News out of Washington, DC that Mike Pence would not be on the ticket for the 2020 election stunned members of Congress, media personalities and pundits like myself. While Pence did say he would serve out the remainder of his term until January of 2021, it was quite a blow to the conservative wing of the party. But such a move was seen by Republicans as improving Trump’s chances of winning reelection.
Haley, a former South Carolina legislator, became the first female governor of the Palmetto State in history. Trump tapped Haley to be his United States Representative to the United Nations. The two clashed on policy regarding Russian hacking, American military intervention in Syria, and immigration from Honduras, leading Haley to resign. While some thought Haley would challenge Trump in the primary, she endorsed the president and announced she would join the campaign. But nobody realized how she would be added to the ticket.
Not since Gerald Ford chose not to run with Vice-President Nelson Rockefeller in 1976, in favor of Kansas Senator Robert Dole, have we seen a sitting president choose not to run for reelection with his sitting second-in-command. While Ford-Dole came up short against Jimmy Carter, a snap Rasmussen Reports poll revealed that Trump had now pulled into a statistical tie with Joe Biden and Stacey Abrams, and ahead of the Democratic candidates, Senators Bernie Sanders, Elizabeth Warren and Kamala Harris.
Publicly, Democrats announced that such a move would not change their election strategy. But privately, several House of Representatives members expressed dismay that with a woman on the ticket, Trump would do better with a demographic he had done poorly with in 2016.
By this time, you are probably frantically checking your cell phone for Google News, or you’ve already flipped on Fox News or CNN for details. It’s fake news, written around April Fool’s Day. But there’s a point to this story, to catch your attention. Americans who are gearing up to protect this country from hackers are going to be looking for such “fake news,” but they’re unlikely to find much from Putin’s slick operatives.
The Russian game has changed for 2020. Knowing that news organizations and social media are now wiping such material off of their sites, our foreign adversaries are trying a new tactic. They’re trying to amplify existing, legitimate, and yes, extreme content, which has some reality, to the forefront of the election. Instead of making up news, the new Putin tactic is to get people to see a few obscure events as “the norm.” The result is to be the same as the spread of fake news, however. And it’s to present a distorted view of reality, so Americans will get mad at each other, point fingers at each other, give more divisive, and tune out of politics, or get madder online.

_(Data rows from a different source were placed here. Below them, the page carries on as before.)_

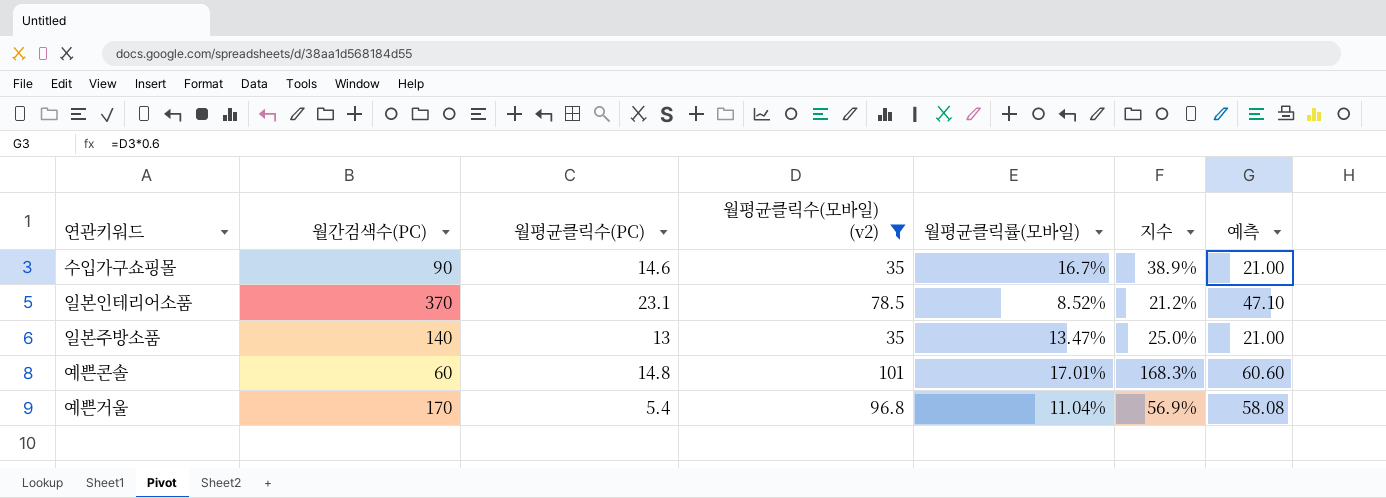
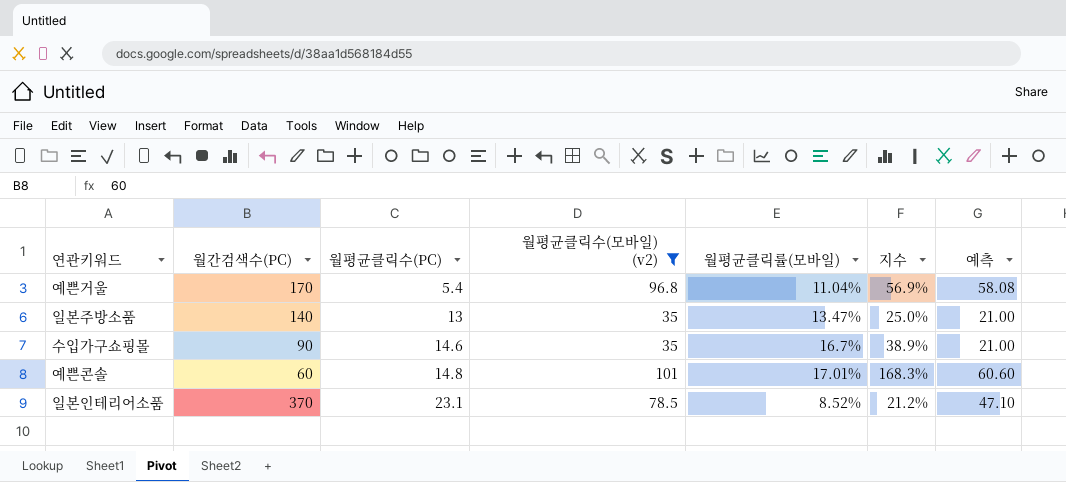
row order: none -> 월평균클릭수(PC) ascending

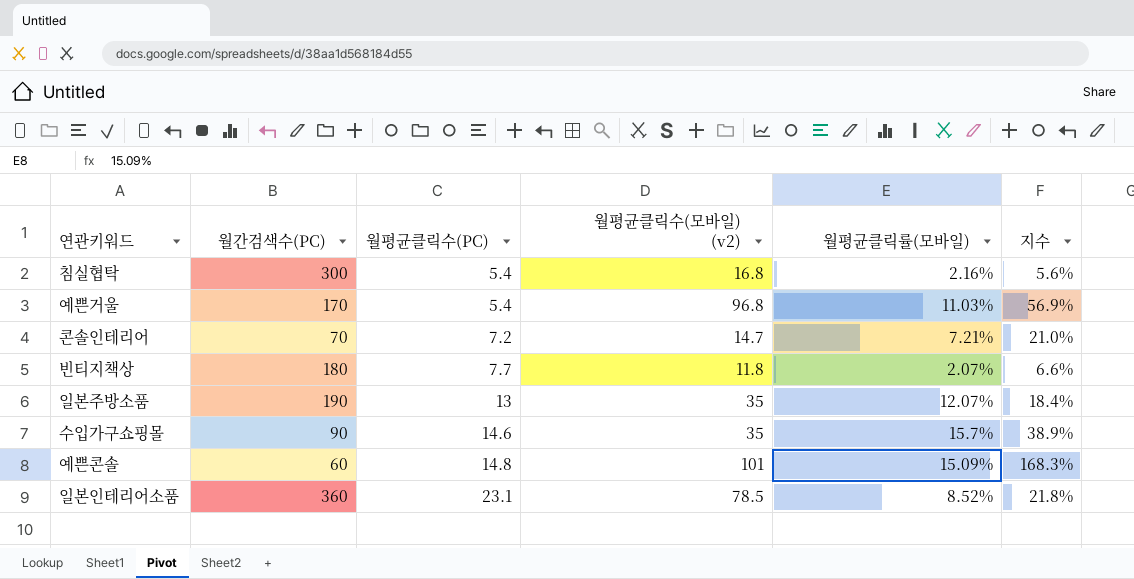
filter: 월평균클릭수(모바일) (v2) >= 35 -> none
column 예측 | formula: [월평균클릭수(모바일) (v2)] * 0.6 -> none
예쁜거울 | 월평균클릭률(모바일): 11.04% -> 11.03%
일본주방소품 | 월간검색수(PC): 140 -> 190
일본주방소품 | 월평균클릭률(모바일): 13.47% -> 12.07%
일본주방소품 | 지수: 25.0% -> 18.4%
수입가구쇼핑몰 | 월평균클릭률(모바일): 16.7% -> 15.7%
예쁜콘솔 | 월평균클릭률(모바일): 17.01% -> 15.09%
일본인테리어소품 | 월간검색수(PC): 370 -> 360
일본인테리어소품 | 지수: 21.2% -> 21.8%

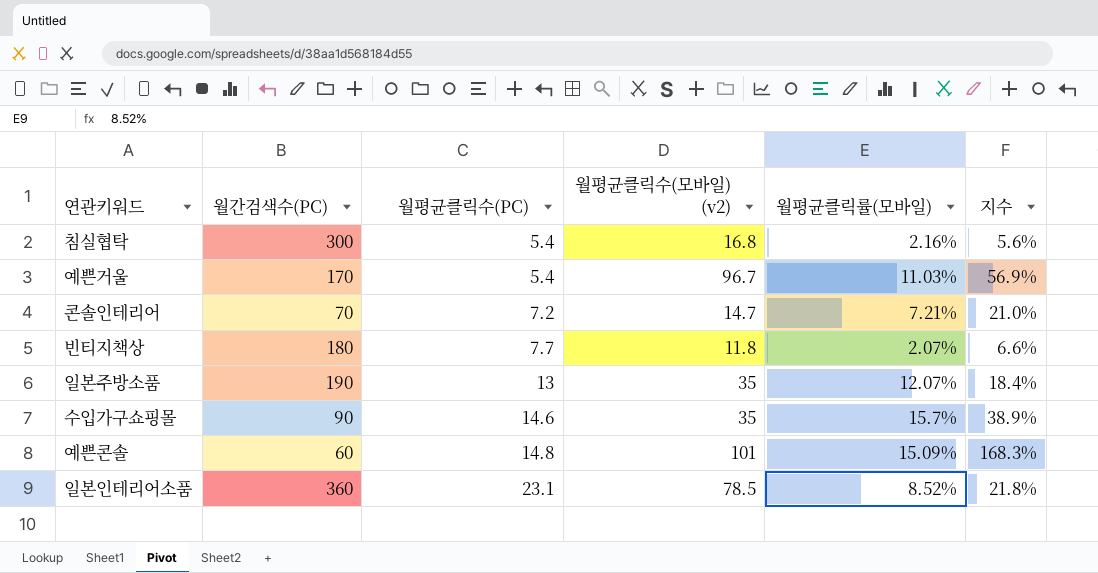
예쁜거울 | 월평균클릭수(모바일) (v2): 96.8 -> 96.7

So what should we do? Recognize that while there’s less fake news, sharing the most extreme stories out there is giving people a false impression of what’s really happening. Watch what you share. Post some positive, true stories about people cooperating, working together, helping each other, being kind, the kind of activities that make up 98 percent of the day. Show that we’re more united than others think. Don’t let the Russians win by putting the times we disagree into an echo chamber to amplify the content. Support candidates that don’t play the division game for political gain. We’re called the United States for a reason.